Footsteps reach the bottom of the stairs, and Karen and I pull away from each other reflexively. We both wipe our cheeks, and I take another bite of the cake as Lisa enters the kitchen. She's showered and changed her clothes. She's now wearing a pair of sweatpants, the legs of which are too short; the WCU logo stitched along her thigh is a dead giveaway that she's wearing Jisoo's clothing. No way is she a booster like that.

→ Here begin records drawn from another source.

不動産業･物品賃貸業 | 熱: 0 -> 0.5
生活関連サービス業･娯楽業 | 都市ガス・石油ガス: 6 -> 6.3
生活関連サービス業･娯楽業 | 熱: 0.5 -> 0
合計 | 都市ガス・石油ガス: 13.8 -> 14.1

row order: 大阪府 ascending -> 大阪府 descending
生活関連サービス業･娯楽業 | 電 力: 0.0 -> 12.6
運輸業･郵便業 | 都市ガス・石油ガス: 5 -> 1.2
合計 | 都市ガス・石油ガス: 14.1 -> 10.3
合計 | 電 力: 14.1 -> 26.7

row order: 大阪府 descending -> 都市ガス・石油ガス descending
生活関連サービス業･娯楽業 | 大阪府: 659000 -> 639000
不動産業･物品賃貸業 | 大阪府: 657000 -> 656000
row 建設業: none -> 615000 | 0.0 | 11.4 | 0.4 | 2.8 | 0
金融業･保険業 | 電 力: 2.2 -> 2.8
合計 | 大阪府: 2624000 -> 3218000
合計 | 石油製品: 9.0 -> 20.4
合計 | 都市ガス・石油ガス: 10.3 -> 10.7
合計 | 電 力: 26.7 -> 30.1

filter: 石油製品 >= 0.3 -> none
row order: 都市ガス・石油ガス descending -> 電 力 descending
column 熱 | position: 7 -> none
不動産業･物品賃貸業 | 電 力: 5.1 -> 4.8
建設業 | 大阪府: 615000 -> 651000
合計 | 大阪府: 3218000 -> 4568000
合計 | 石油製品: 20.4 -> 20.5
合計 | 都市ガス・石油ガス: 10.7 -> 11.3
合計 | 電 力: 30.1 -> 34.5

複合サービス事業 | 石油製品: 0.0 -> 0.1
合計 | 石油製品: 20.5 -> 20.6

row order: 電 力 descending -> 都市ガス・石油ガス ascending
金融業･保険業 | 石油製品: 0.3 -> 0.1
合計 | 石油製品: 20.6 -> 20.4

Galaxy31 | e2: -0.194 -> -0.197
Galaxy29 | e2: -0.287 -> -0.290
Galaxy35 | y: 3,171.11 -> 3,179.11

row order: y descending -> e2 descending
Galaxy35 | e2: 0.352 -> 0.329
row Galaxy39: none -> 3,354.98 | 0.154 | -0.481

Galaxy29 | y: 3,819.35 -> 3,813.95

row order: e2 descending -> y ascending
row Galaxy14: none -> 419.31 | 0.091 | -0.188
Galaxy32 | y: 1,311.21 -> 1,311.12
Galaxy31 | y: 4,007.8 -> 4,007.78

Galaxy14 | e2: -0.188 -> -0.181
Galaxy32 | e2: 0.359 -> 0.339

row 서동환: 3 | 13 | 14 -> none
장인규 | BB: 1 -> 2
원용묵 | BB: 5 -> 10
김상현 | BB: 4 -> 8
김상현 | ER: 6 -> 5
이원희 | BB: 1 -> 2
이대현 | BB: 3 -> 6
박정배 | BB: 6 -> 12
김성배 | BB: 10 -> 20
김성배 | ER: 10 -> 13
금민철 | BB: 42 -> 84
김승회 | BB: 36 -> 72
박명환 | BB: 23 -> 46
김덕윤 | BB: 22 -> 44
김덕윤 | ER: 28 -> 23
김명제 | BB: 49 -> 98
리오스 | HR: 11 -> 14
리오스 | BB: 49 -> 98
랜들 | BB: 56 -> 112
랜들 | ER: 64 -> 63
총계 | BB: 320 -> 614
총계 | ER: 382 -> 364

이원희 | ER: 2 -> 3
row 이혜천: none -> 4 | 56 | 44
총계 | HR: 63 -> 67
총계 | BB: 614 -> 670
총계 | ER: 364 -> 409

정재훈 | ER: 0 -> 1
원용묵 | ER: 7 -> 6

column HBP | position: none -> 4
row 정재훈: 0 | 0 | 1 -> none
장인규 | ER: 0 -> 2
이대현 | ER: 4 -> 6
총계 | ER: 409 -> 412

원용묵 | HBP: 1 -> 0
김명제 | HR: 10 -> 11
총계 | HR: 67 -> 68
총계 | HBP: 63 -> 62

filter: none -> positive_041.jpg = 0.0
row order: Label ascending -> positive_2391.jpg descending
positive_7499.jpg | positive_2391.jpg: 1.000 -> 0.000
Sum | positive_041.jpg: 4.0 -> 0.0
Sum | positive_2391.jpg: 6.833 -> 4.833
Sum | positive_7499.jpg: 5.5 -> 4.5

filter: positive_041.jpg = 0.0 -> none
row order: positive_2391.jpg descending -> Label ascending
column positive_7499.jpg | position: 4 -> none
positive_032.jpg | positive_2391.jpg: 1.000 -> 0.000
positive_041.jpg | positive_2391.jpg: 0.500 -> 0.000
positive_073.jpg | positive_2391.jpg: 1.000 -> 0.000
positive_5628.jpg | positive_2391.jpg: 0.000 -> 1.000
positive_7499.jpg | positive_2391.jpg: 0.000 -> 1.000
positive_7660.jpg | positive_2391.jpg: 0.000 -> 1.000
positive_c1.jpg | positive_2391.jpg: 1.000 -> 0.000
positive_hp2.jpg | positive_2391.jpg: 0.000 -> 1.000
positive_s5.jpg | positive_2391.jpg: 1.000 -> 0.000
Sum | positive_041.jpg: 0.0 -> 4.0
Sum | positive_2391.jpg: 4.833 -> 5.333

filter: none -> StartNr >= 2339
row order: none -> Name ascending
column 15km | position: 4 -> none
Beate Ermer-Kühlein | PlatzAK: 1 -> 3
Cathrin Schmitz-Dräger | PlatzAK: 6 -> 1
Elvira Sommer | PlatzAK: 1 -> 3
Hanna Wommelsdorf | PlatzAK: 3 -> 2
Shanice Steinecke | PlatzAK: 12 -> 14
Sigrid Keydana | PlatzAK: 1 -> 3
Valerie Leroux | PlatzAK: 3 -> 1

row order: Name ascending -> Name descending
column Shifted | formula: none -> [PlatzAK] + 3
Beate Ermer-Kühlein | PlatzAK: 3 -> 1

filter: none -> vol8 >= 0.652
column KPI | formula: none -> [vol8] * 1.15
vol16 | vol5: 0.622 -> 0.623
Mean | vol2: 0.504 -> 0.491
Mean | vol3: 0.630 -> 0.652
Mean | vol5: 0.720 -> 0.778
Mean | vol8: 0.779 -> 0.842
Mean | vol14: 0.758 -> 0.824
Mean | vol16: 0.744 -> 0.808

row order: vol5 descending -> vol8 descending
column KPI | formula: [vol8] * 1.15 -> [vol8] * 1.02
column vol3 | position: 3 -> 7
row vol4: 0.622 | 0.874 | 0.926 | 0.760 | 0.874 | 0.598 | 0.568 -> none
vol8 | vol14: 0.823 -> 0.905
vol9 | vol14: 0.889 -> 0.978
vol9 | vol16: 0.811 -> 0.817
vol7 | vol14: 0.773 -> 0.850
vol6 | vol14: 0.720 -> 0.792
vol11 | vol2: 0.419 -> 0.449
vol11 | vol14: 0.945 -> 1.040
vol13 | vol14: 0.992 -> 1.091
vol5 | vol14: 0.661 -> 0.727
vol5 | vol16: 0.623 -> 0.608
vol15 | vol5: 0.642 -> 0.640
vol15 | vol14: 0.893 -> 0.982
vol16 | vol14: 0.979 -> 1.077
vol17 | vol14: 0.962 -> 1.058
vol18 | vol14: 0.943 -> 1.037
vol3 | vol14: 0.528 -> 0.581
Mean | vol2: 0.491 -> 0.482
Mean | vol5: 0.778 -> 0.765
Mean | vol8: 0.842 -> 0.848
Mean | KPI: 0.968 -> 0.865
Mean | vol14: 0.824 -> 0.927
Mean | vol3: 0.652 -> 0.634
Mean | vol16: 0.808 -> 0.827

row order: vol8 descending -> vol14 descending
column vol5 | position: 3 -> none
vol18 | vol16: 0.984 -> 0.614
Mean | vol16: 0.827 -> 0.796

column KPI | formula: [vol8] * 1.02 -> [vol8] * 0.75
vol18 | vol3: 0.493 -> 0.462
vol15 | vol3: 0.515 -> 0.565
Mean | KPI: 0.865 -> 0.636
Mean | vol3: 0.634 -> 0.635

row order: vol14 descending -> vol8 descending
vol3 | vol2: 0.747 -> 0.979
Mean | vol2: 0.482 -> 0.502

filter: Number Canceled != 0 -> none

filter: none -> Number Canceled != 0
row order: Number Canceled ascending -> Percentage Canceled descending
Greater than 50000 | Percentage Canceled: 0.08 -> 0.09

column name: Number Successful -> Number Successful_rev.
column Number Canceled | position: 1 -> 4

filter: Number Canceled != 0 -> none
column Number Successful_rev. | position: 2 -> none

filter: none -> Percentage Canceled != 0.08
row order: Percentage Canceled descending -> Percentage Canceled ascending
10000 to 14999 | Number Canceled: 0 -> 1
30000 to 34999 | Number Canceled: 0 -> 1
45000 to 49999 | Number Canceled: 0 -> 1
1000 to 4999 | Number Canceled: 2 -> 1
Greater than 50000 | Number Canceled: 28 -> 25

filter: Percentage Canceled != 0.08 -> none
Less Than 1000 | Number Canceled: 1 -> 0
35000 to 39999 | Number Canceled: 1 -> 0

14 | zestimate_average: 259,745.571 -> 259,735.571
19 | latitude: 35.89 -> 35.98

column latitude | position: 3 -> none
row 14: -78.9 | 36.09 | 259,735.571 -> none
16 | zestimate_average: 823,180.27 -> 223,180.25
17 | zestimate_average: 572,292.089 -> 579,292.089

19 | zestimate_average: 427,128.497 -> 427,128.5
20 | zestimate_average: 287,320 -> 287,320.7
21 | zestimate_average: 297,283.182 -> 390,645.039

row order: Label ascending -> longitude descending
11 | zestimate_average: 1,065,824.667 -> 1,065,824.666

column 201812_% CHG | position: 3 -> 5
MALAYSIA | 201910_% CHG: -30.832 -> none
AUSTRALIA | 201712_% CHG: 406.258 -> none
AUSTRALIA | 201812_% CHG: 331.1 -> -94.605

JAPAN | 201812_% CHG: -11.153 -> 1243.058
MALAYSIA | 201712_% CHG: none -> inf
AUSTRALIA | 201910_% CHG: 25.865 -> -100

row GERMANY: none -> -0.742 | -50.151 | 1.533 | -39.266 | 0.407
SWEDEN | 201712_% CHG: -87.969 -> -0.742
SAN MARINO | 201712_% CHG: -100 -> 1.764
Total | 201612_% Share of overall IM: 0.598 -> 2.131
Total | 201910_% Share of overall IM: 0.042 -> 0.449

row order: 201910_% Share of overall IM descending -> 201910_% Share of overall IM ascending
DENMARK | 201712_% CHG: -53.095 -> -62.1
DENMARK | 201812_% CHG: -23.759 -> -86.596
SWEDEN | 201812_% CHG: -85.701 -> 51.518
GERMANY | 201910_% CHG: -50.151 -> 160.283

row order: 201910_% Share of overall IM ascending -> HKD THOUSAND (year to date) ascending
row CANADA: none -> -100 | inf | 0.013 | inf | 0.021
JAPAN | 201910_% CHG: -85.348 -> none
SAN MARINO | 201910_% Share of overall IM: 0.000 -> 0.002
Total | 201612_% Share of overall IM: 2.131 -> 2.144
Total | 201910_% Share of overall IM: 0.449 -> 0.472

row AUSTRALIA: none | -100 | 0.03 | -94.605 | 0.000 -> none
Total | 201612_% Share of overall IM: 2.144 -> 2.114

If we were in a different place, I would tease her about the pants. But we aren't. We are in the worst place, yet in the best place for me; it's all confusing and skewed. Then again, a healthy balance and order has never been a factor in our relationship; why would our breakup be any different?

"I'm going to bed. Do you need anything?" she asks, her voice rough and low. I look up at her but she's staring at her bare feet. "No. Thank you, though."

"I put your stuff in the guest room, your room."

I nod. The insane, untrustworthy part of me wishes Karen weren't in the kitchen with us, but the rational, bitter, and much larger part of me is glad that she is. She disappears up the staircase, and I say good-night to Karen before going up myself.

In short order I find myself outside the room where I've spent some of the best nights of my life. I raise my hand to the knob, but quickly pull away as if the cold metal might burn my skin.

This cycle has got to stop, and if I give in to every impulse, every fiber of my being, that desperately craves to be close to her, I'll never make it out of this continuous loop of mistake after mistake, fight after fight.

I finally let out a breath as I close the guest-room door behind me and turn the lock. I fall asleep wishing that the younger me had known just how dangerous love could be. If I had known it would hurt this bad, if I had known the way it would rip me apart, then sew me back together, only to tear me into pieces again, I would have stayed as far away from Lisa Manoban as I possibly could.